_WORK INSTRUCTION_:
Which lines of the entries contain the word "국가지질공원"? Please list them.

_SUPPLIED MATERIAL_:
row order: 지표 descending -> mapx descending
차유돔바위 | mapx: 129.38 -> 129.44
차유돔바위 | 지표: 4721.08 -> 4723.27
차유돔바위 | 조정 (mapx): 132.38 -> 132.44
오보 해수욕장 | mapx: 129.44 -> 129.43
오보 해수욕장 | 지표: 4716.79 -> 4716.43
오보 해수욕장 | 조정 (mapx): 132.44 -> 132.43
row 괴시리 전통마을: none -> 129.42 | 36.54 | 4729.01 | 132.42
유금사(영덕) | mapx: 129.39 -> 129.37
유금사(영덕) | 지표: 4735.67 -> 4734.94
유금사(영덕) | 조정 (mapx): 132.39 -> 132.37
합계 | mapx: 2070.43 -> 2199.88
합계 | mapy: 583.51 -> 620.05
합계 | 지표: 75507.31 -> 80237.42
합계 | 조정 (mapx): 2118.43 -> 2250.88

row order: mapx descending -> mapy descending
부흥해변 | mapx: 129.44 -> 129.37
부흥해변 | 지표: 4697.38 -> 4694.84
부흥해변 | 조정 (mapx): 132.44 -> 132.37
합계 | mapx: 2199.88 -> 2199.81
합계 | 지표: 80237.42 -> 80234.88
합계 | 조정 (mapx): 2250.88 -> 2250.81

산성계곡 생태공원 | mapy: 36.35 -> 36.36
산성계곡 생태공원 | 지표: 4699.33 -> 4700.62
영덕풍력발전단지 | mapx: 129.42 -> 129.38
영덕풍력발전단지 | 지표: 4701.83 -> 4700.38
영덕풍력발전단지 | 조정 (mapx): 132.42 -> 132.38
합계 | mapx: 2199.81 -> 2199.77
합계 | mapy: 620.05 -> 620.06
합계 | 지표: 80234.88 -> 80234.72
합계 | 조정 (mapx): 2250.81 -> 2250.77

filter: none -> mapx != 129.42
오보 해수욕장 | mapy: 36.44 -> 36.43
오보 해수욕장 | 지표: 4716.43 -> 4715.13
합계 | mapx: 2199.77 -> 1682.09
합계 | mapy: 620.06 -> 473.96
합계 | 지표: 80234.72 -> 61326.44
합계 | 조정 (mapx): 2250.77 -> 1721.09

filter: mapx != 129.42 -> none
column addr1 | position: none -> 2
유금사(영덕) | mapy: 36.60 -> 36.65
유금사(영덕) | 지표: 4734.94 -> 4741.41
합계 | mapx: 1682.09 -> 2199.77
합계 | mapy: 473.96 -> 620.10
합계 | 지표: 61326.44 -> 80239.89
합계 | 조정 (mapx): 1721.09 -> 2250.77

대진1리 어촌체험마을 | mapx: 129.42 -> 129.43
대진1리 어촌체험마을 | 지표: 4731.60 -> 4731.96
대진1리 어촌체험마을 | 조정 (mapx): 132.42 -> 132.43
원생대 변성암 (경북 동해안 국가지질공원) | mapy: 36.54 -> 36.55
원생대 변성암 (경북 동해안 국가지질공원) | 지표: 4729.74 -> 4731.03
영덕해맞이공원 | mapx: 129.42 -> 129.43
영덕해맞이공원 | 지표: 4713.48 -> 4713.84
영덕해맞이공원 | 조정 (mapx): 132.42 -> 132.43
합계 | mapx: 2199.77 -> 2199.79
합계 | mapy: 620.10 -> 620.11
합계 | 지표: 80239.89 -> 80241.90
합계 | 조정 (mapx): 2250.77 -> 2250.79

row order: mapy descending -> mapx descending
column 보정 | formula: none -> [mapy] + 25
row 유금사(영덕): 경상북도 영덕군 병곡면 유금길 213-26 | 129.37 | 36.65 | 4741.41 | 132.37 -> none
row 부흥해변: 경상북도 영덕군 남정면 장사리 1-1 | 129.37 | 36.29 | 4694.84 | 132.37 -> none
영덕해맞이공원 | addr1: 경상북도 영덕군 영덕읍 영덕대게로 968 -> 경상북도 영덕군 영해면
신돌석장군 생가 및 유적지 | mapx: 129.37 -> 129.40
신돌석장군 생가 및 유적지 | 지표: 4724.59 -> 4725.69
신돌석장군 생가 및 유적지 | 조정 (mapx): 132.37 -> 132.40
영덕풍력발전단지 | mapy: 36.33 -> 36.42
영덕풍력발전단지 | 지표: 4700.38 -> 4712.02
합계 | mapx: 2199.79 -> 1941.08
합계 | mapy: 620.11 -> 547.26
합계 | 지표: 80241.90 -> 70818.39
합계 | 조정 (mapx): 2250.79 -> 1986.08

_EXERCISE SOLUTION_:
원생대 변성암 (경북 동해안 국가지질공원) | mapy: 36.54 -> 36.55
원생대 변성암 (경북 동해안 국가지질공원) | 지표: 4729.74 -> 4731.03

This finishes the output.